SWEET TOOTH
PROLOGUE
I closed my eyes as he pushed into me slowly. My breath caught in my throat and I felt myself quiver with pleasure as he started to move. The feeling of bliss was sweeter than chocolate icing and as warm and sticky as syrup.
“Oh, baby,” he groaned.
I opened my eyes, peeked at him and smiled.
He was so handsome I couldn't resist watching him a little. I sometimes doubted he was real.
With his thick curly brown hair and big brown eyes, he was like an enchanted prince.
A sexy, rated R one, though.
As he thrust into me again and again and the sound of our breath mingled in my ears and my body started to reach climax, shivering and quivering, I wondered how it was I could be this blessed.
Drew Liston – sexy, stunning and so-high-class that I was amazed he’d actually looked at me. He was the son of a super-wealthy freight tycoon and I was just the daughter of a grocer. But we had met through some crazy set of circumstances, and we loved each other.
“Oh, baby,” he panted as he started to come closer to climaxing. “Oh, you make me feel great...” he grunted, gritting his teeth as he came at the same second I did.
I felt my body shiver and then melt in bliss.
Later, as we lay beside each other, him stroking his hands through my thick chocolate-brown hair and me with my hand on that delicious body, I couldn't quite believe how lucky I was.
“Drew?”
“Mm?”
“It's just...so wonderful.”
He chuckled. “You make me feel great too,” he murmured.
I shook my head.
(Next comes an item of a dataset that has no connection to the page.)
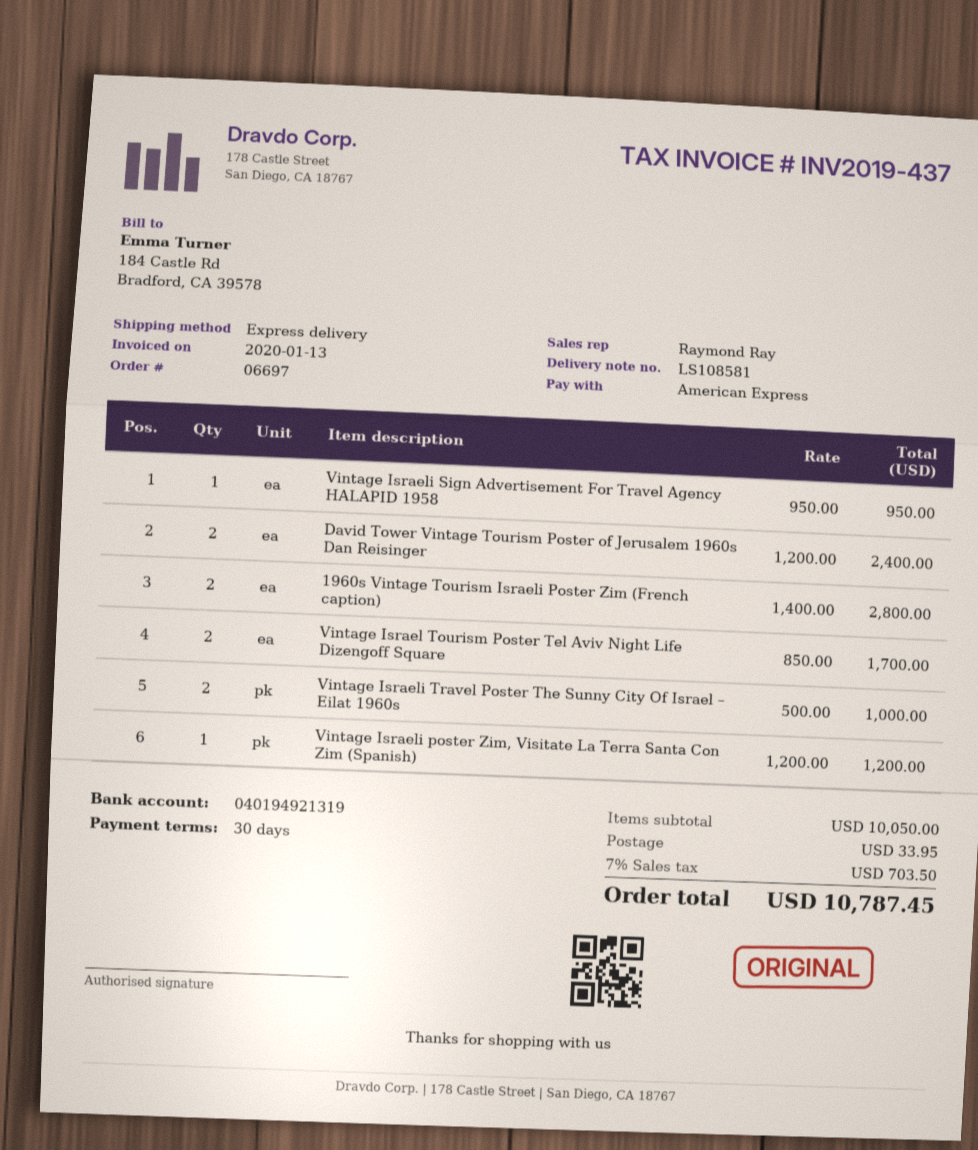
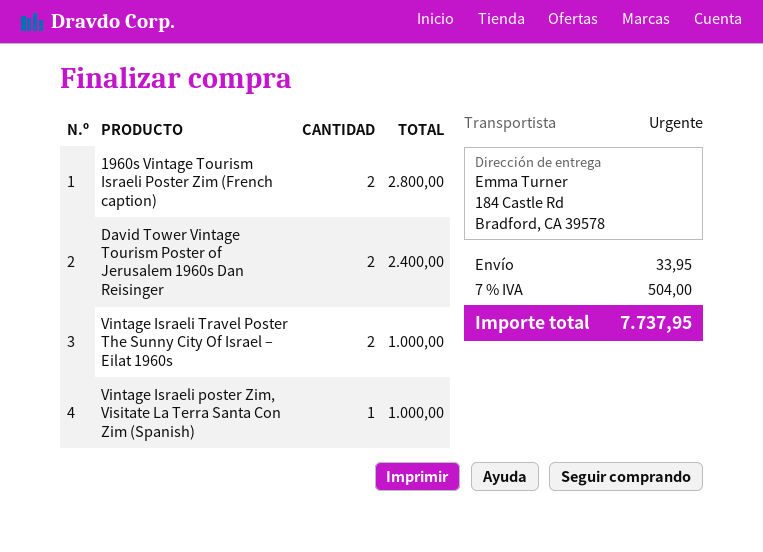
Vintage Israeli Sign Advertisement For Travel Agency HALAPID 1958: 1 for 950.00 -> none
Vintage Israel Tourism Poster Tel Aviv Night Life Dizengoff Square: 2 for 1700.00 -> none
Vintage Israeli poster Zim, Visitate La Terra Santa Con Zim (Spanish): 1 for 1200.00 -> 1 for 1000.00
tax: 7% = 703.50 -> 7% = 504.00
total: 10787.45 -> 7737.95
It wasn't just how I felt now – stunning though that may be – it was everything. I felt so lucky to have him in my life.
“What?” he asked, leaning over to kiss my hair. I smiled.
“Nothing,” I said. I didn't know how to put it all into words.
He chuckled again.
We lay like that – like we always did – drowsing off. Then, like we always did, he slipped off the bed and washed himself, then came back and started to dress.
“Hungry?” he asked.
I smiled. “Always.”
We laughed together and he headed off into the gorgeous kitchen of his apartment to go and find us something small to eat. Grapes, usually, or whatever fruit or antipasto he happened to have in the house.
I lay back and looked up at the ceiling and thought I couldn't be more content.
When I left, driving back to my own small, rickety apartment at the edge of the more-salubrious area of town, I wondered – as always – what would happen.
Now, I know what happened. We attended a party at his uncle's home. Then, the next day, out of the blue, he mailed me.
We won't see each other again.
Just as weirdly as he had appeared in my life, he disappeared.
That was six years ago now, and part of me still hasn't gotten over it.
How do you get over something you can't understand? Impossible.
I sighed and stretched, reaching up to the ceiling. “I don't have time to just sit here,” I told myself. “Work again tomorrow.”
I stood and headed off to my study to prepare for tomorrow. As the owner of my own business – I'd finished chef school and now owned my own establishment, still paying it off – I couldn't take time to sit and wonder about how things might have turned out if things hadn't turned out the way they did.
I ran a hand down my angular, oval face and headed upstairs. I had tax reports to file, and accounts to fill in and bills to manage. I absolutely did not have time to indulge in wishful thinking. Because, however I might wish, I wasn't getting a second chance with him. Or was I? Only if the impossible happens.